U.S. Patent: 5719344 - Method and system for karaoke scoring

Back to EveryPatent.com

United States Patent	*5,719,344*
Pawate	February 17, 1998

Method and system for karaoke scoring

Abstract

A Karaoke system scoring method and system (10) is provided based on detecting, for example, frame energy (19 or 19') of the Karaoke singer and the frame energy of the original artist (29 or 29'). The frame energy is quantized (41 and 43) and compared (45) and based on the comparison a score (37) is generated and displayed (15).

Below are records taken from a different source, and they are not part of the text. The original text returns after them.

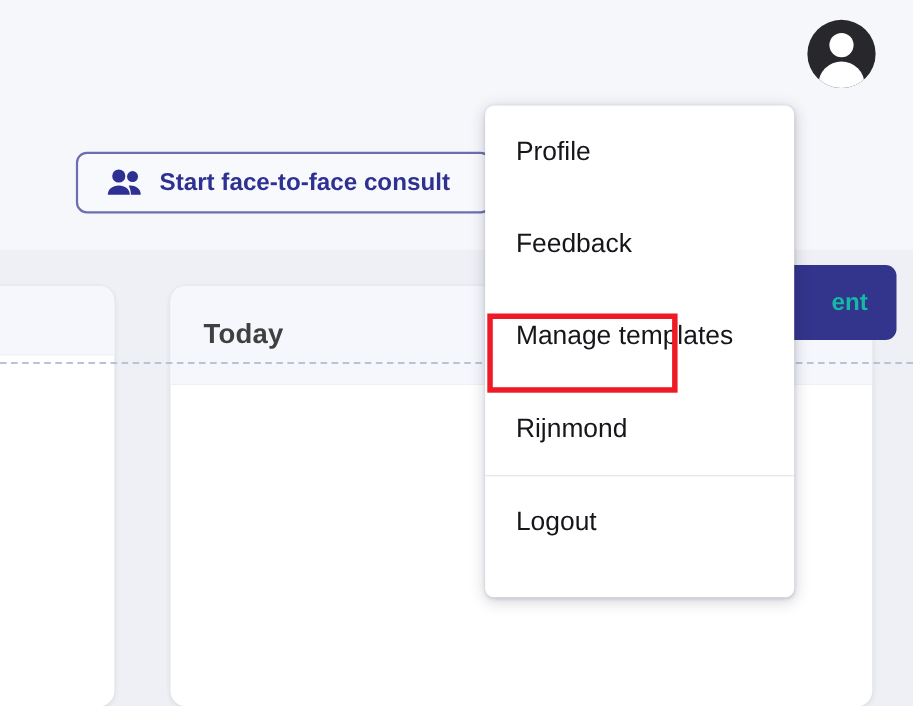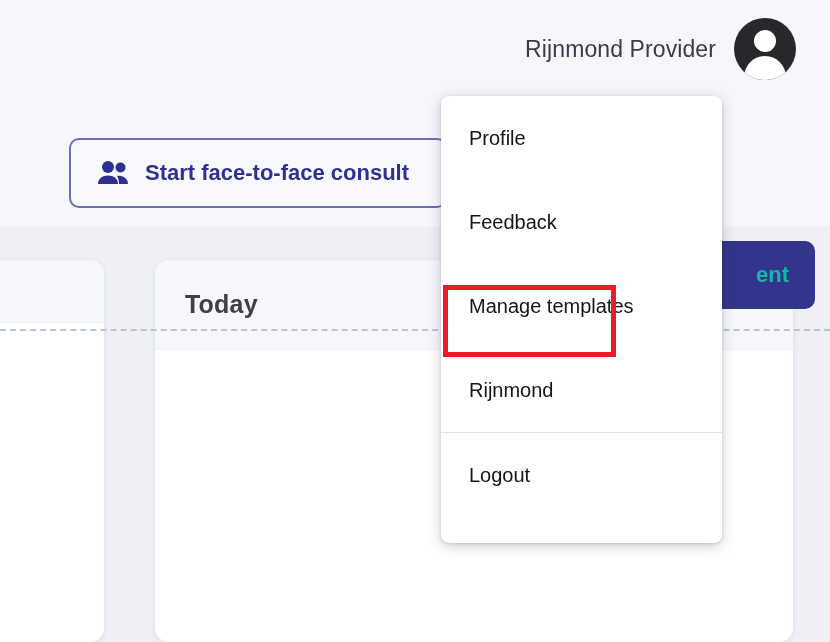"Rijnmond Provider" span.user-name { html: <span>Rijnmond Provider</span> -> none }
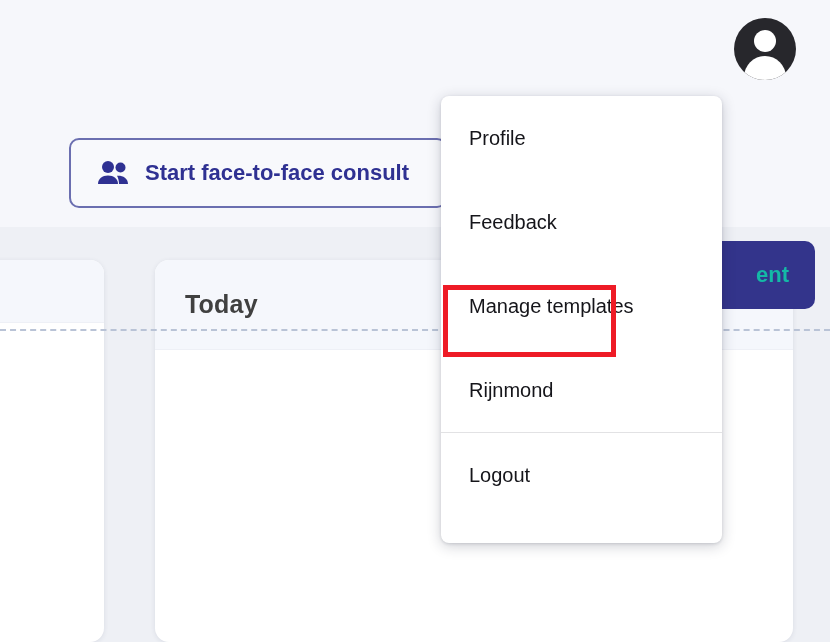"Profile" .menu-item { font-size: 20px -> 24px }
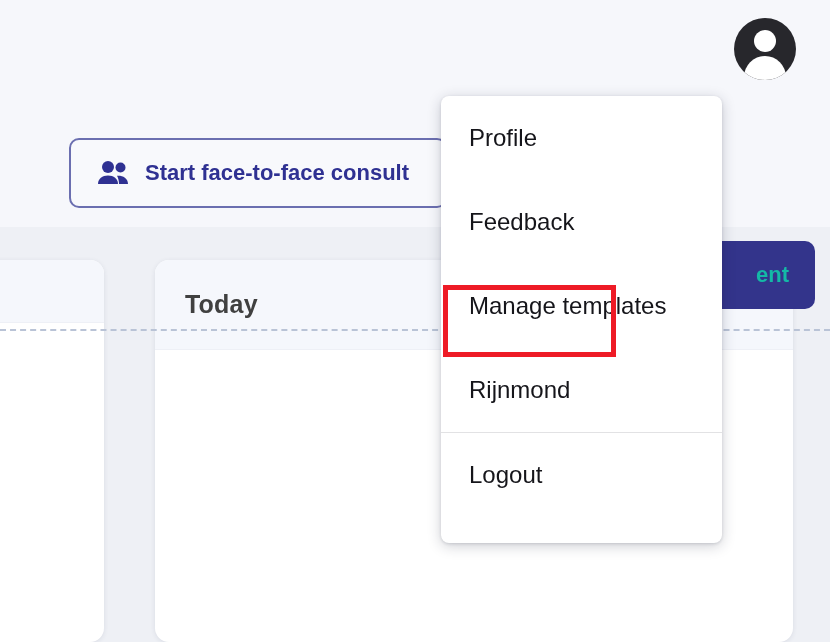"Start face-to-face consult" .btn-consult { height: 70px -> 56px }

Inventors:	Pawate; Basavaraj (Ibaraki, JP)
Assignee:	Texas Instruments Incorporated (Dallas, TX)
Appl. No.:	424752
Filed:	April 18, 1995

Current U.S. Class: 84/609; 84/477R; 434/307A

Intern'l Class: G09B 015/02; G10H 007/00

Field of Search: 84/601,602,609-615,634-638,453,477 R,478 360/13,14.1,14.2,14.3 434/307 A

References Cited U.S. Patent Documents

5287789	Feb., 1994	Zimmerman	84/477.
5341253	Aug., 1994	Liao et al.	360/13.
5395123	Mar., 1995	Kondo	84/615.
5434949	Jul., 1995	Jeong	84/477.
5557056	Sep., 1996	Hong et al.	84/610.
5563358	Oct., 1996	Zimmerman	84/477.
5567162	Oct., 1996	Park	434/307.

Primary Examiner: Witkowski; Stanley J.
Attorney, Agent or Firm: Troike; Robert L., Denker; David, Donaldson; Richard L.

Claims

What is claimed is:

1. A method for Karaoke scoring, the method comprising the steps of:

detecting frame energy of a Karaoke singer's singing voice singing to pre-recorded music in a Karaoke machine;

detecting frame energy of an original artist's singing voice on the prerecorded music;

wherein each said detecting frame energy step includes sampling a received signal to provide digital signal S(n), processing said digital signal S(n) by a Hamming window to obtain a modified signal Y(n), squaring the signal Y(n) to get signal Y.sup.2 (n) and summing signals Y.sup.2 (n) for a frame;

quantizing said detected frame energy of said Karaoke singer's voice and quantizing said detected frame energy of said original artist's voice;

comparing, said quantized frame energy of said Karaoke singer's voice to said quantized frame energy of said original artist's voice; and

providing a score based on an accumulated comparison of the frame energy.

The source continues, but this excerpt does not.